(Web page edit records)
=== Begin Enclosure ===

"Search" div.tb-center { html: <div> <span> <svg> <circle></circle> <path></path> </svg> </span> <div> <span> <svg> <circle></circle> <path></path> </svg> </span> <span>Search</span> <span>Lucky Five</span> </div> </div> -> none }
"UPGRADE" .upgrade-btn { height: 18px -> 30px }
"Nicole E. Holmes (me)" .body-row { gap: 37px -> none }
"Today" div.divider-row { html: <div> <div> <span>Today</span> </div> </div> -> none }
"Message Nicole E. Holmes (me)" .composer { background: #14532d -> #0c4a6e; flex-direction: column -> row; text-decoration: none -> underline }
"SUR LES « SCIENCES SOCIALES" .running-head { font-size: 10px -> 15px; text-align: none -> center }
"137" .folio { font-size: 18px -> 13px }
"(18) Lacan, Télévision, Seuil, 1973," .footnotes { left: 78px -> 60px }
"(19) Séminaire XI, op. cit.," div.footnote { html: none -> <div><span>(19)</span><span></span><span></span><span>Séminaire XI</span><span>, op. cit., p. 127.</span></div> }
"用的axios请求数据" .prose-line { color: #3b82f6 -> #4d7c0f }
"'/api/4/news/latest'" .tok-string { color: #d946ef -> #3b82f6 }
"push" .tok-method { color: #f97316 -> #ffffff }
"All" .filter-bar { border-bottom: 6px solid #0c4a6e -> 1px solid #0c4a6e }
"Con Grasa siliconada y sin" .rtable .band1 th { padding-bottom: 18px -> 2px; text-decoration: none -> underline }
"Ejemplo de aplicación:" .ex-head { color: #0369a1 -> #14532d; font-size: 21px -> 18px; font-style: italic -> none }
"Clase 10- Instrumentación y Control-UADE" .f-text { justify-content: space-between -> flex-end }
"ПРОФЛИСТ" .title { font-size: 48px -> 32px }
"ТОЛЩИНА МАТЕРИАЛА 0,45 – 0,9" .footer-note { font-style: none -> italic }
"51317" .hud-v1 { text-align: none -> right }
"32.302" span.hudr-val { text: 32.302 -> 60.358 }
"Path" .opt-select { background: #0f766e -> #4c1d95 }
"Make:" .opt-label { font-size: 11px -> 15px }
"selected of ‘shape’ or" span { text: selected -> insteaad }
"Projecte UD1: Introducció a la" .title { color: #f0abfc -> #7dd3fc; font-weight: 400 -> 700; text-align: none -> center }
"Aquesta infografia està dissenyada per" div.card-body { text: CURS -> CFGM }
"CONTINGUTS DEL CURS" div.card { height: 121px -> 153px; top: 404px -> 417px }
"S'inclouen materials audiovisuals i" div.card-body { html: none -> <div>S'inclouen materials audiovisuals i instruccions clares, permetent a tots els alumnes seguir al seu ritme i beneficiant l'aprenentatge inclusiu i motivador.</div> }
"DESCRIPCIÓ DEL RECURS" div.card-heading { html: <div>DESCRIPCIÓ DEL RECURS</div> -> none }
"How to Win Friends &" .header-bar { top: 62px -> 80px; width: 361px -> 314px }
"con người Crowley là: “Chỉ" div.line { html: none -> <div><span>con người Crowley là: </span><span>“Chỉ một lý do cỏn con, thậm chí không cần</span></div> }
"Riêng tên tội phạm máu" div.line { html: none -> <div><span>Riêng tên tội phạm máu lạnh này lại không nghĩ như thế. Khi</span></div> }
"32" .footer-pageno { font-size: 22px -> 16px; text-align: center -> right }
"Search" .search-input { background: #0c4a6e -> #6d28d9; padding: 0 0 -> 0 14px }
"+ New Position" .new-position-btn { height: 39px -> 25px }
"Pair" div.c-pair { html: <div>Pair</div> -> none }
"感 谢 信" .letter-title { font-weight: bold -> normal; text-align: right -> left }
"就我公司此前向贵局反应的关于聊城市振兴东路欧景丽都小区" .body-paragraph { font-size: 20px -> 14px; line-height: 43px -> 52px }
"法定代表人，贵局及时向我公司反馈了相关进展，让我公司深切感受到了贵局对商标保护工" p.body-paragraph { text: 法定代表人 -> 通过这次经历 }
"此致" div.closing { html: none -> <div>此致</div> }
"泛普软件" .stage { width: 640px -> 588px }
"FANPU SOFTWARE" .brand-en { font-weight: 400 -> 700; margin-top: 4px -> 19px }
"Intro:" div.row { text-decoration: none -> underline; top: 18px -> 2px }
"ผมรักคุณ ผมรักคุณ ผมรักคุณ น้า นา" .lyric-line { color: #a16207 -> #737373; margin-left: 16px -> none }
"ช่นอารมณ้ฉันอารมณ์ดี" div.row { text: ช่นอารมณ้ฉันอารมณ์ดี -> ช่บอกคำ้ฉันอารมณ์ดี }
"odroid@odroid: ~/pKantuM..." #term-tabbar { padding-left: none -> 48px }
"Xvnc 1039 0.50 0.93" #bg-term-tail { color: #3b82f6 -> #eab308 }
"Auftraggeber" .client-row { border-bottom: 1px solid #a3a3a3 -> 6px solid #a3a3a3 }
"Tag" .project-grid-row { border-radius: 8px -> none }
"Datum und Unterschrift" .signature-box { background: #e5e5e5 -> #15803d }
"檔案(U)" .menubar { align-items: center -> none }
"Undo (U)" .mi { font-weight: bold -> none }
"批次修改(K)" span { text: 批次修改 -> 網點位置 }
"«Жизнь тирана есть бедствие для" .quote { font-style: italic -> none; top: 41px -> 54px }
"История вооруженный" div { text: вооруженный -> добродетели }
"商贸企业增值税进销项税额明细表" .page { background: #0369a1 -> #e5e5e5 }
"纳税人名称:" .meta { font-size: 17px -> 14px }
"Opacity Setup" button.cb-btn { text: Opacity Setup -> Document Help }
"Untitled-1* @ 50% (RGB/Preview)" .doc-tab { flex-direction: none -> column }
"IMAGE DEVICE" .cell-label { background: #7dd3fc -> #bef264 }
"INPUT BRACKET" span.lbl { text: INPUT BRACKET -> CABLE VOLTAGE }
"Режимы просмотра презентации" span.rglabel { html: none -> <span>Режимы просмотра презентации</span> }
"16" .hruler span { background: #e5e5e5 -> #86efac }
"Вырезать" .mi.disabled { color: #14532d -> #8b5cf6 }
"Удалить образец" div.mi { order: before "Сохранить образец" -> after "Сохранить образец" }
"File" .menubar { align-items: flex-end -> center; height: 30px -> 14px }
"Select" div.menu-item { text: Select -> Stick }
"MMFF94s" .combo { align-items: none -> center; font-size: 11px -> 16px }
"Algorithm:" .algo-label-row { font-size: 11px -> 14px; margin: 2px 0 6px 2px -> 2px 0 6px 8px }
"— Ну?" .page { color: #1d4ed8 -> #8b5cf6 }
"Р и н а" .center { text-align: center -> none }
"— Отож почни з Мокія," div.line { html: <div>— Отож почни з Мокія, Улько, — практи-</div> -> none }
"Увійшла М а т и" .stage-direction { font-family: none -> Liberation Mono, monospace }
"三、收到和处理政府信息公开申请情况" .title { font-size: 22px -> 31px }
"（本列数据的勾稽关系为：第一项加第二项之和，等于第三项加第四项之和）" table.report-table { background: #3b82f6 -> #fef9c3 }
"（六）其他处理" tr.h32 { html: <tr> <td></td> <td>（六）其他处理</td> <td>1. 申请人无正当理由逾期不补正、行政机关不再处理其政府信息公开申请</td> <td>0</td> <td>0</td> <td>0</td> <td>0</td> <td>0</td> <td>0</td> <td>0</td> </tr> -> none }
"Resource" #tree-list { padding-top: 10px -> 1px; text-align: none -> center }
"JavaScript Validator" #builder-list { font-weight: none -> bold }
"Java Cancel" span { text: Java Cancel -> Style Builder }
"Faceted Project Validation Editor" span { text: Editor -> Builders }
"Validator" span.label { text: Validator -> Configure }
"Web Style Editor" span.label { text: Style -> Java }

=== End Enclosure ===

* EXERCISE DETAILS
Preserving every character, copy the records above out again.

* RESPONSE AREA
"Search" div.tb-center { html: <div> <span> <svg> <circle></circle> <path></path> </svg> </span> <div> <span> <svg> <circle></circle> <path></path> </svg> </span> <span>Search</span> <span>Lucky Five</span> </div> </div> -> none }
"UPGRADE" .upgrade-btn { height: 18px -> 30px }
"Nicole E. Holmes (me)" .body-row { gap: 37px -> none }
"Today" div.divider-row { html: <div> <div> <span>Today</span> </div> </div> -> none }
"Message Nicole E. Holmes (me)" .composer { background: #14532d -> #0c4a6e; flex-direction: column -> row; text-decoration: none -> underline }
"SUR LES « SCIENCES SOCIALES" .running-head { font-size: 10px -> 15px; text-align: none -> center }
"137" .folio { font-size: 18px -> 13px }
"(18) Lacan, Télévision, Seuil, 1973," .footnotes { left: 78px -> 60px }
"(19) Séminaire XI, op. cit.," div.footnote { html: none -> <div><span>(19)</span><span></span><span></span><span>Séminaire XI</span><span>, op. cit., p. 127.</span></div> }
"用的axios请求数据" .prose-line { color: #3b82f6 -> #4d7c0f }
"'/api/4/news/latest'" .tok-string { color: #d946ef -> #3b82f6 }
"push" .tok-method { color: #f97316 -> #ffffff }
"All" .filter-bar { border-bottom: 6px solid #0c4a6e -> 1px solid #0c4a6e }
"Con Grasa siliconada y sin" .rtable .band1 th { padding-bottom: 18px -> 2px; text-decoration: none -> underline }
"Ejemplo de aplicación:" .ex-head { color: #0369a1 -> #14532d; font-size: 21px -> 18px; font-style: italic -> none }
"Clase 10- Instrumentación y Control-UADE" .f-text { justify-content: space-between -> flex-end }
"ПРОФЛИСТ" .title { font-size: 48px -> 32px }
"ТОЛЩИНА МАТЕРИАЛА 0,45 – 0,9" .footer-note { font-style: none -> italic }
"51317" .hud-v1 { text-align: none -> right }
"32.302" span.hudr-val { text: 32.302 -> 60.358 }
"Path" .opt-select { background: #0f766e -> #4c1d95 }
"Make:" .opt-label { font-size: 11px -> 15px }
"selected of ‘shape’ or" span { text: selected -> insteaad }
"Projecte UD1: Introducció a la" .title { color: #f0abfc -> #7dd3fc; font-weight: 400 -> 700; text-align: none -> center }
"Aquesta infografia està dissenyada per" div.card-body { text: CURS -> CFGM }
"CONTINGUTS DEL CURS" div.card { height: 121px -> 153px; top: 404px -> 417px }
"S'inclouen materials audiovisuals i" div.card-body { html: none -> <div>S'inclouen materials audiovisuals i instruccions clares, permetent a tots els alumnes seguir al seu ritme i beneficiant l'aprenentatge inclusiu i motivador.</div> }
"DESCRIPCIÓ DEL RECURS" div.card-heading { html: <div>DESCRIPCIÓ DEL RECURS</div> -> none }
"How to Win Friends &" .header-bar { top: 62px -> 80px; width: 361px -> 314px }
"con người Crowley là: “Chỉ" div.line { html: none -> <div><span>con người Crowley là: </span><span>“Chỉ một lý do cỏn con, thậm chí không cần</span></div> }
"Riêng tên tội phạm máu" div.line { html: none -> <div><span>Riêng tên tội phạm máu lạnh này lại không nghĩ như thế. Khi</span></div> }
"32" .footer-pageno { font-size: 22px -> 16px; text-align: center -> right }
"Search" .search-input { background: #0c4a6e -> #6d28d9; padding: 0 0 -> 0 14px }
"+ New Position" .new-position-btn { height: 39px -> 25px }
"Pair" div.c-pair { html: <div>Pair</div> -> none }
"感 谢 信" .letter-title { font-weight: bold -> normal; text-align: right -> left }
"就我公司此前向贵局反应的关于聊城市振兴东路欧景丽都小区" .body-paragraph { font-size: 20px -> 14px; line-height: 43px -> 52px }
"法定代表人，贵局及时向我公司反馈了相关进展，让我公司深切感受到了贵局对商标保护工" p.body-paragraph { text: 法定代表人 -> 通过这次经历 }
"此致" div.closing { html: none -> <div>此致</div> }
"泛普软件" .stage { width: 640px -> 588px }
"FANPU SOFTWARE" .brand-en { font-weight: 400 -> 700; margin-top: 4px -> 19px }
"Intro:" div.row { text-decoration: none -> underline; top: 18px -> 2px }
"ผมรักคุณ ผมรักคุณ ผมรักคุณ น้า นา" .lyric-line { color: #a16207 -> #737373; margin-left: 16px -> none }
"ช่นอารมณ้ฉันอารมณ์ดี" div.row { text: ช่นอารมณ้ฉันอารมณ์ดี -> ช่บอกคำ้ฉันอารมณ์ดี }
"odroid@odroid: ~/pKantuM..." #term-tabbar { padding-left: none -> 48px }
"Xvnc 1039 0.50 0.93" #bg-term-tail { color: #3b82f6 -> #eab308 }
"Auftraggeber" .client-row { border-bottom: 1px solid #a3a3a3 -> 6px solid #a3a3a3 }
"Tag" .project-grid-row { border-radius: 8px -> none }
"Datum und Unterschrift" .signature-box { background: #e5e5e5 -> #15803d }
"檔案(U)" .menubar { align-items: center -> none }
"Undo (U)" .mi { font-weight: bold -> none }
"批次修改(K)" span { text: 批次修改 -> 網點位置 }
"«Жизнь тирана есть бедствие для" .quote { font-style: italic -> none; top: 41px -> 54px }
"История вооруженный" div { text: вооруженный -> добродетели }
"商贸企业增值税进销项税额明细表" .page { background: #0369a1 -> #e5e5e5 }
"纳税人名称:" .meta { font-size: 17px -> 14px }
"Opacity Setup" button.cb-btn { text: Opacity Setup -> Document Help }
"Untitled-1* @ 50% (RGB/Preview)" .doc-tab { flex-direction: none -> column }
"IMAGE DEVICE" .cell-label { background: #7dd3fc -> #bef264 }
"INPUT BRACKET" span.lbl { text: INPUT BRACKET -> CABLE VOLTAGE }
"Режимы просмотра презентации" span.rglabel { html: none -> <span>Режимы просмотра презентации</span> }
"16" .hruler span { background: #e5e5e5 -> #86efac }
"Вырезать" .mi.disabled { color: #14532d -> #8b5cf6 }
"Удалить образец" div.mi { order: before "Сохранить образец" -> after "Сохранить образец" }
"File" .menubar { align-items: flex-end -> center; height: 30px -> 14px }
"Select" div.menu-item { text: Select -> Stick }
"MMFF94s" .combo { align-items: none -> center; font-size: 11px -> 16px }
"Algorithm:" .algo-label-row { font-size: 11px -> 14px; margin: 2px 0 6px 2px -> 2px 0 6px 8px }
"— Ну?" .page { color: #1d4ed8 -> #8b5cf6 }
"Р и н а" .center { text-align: center -> none }
"— Отож почни з Мокія," div.line { html: <div>— Отож почни з Мокія, Улько, — практи-</div> -> none }
"Увійшла М а т и" .stage-direction { font-family: none -> Liberation Mono, monospace }
"三、收到和处理政府信息公开申请情况" .title { font-size: 22px -> 31px }
"（本列数据的勾稽关系为：第一项加第二项之和，等于第三项加第四项之和）" table.report-table { background: #3b82f6 -> #fef9c3 }
"（六）其他处理" tr.h32 { html: <tr> <td></td> <td>（六）其他处理</td> <td>1. 申请人无正当理由逾期不补正、行政机关不再处理其政府信息公开申请</td> <td>0</td> <td>0</td> <td>0</td> <td>0</td> <td>0</td> <td>0</td> <td>0</td> </tr> -> none }
"Resource" #tree-list { padding-top: 10px -> 1px; text-align: none -> center }
"JavaScript Validator" #builder-list { font-weight: none -> bold }
"Java Cancel" span { text: Java Cancel -> Style Builder }
"Faceted Project Validation Editor" span { text: Editor -> Builders }
"Validator" span.label { text: Validator -> Configure }
"Web Style Editor" span.label { text: Style -> Java }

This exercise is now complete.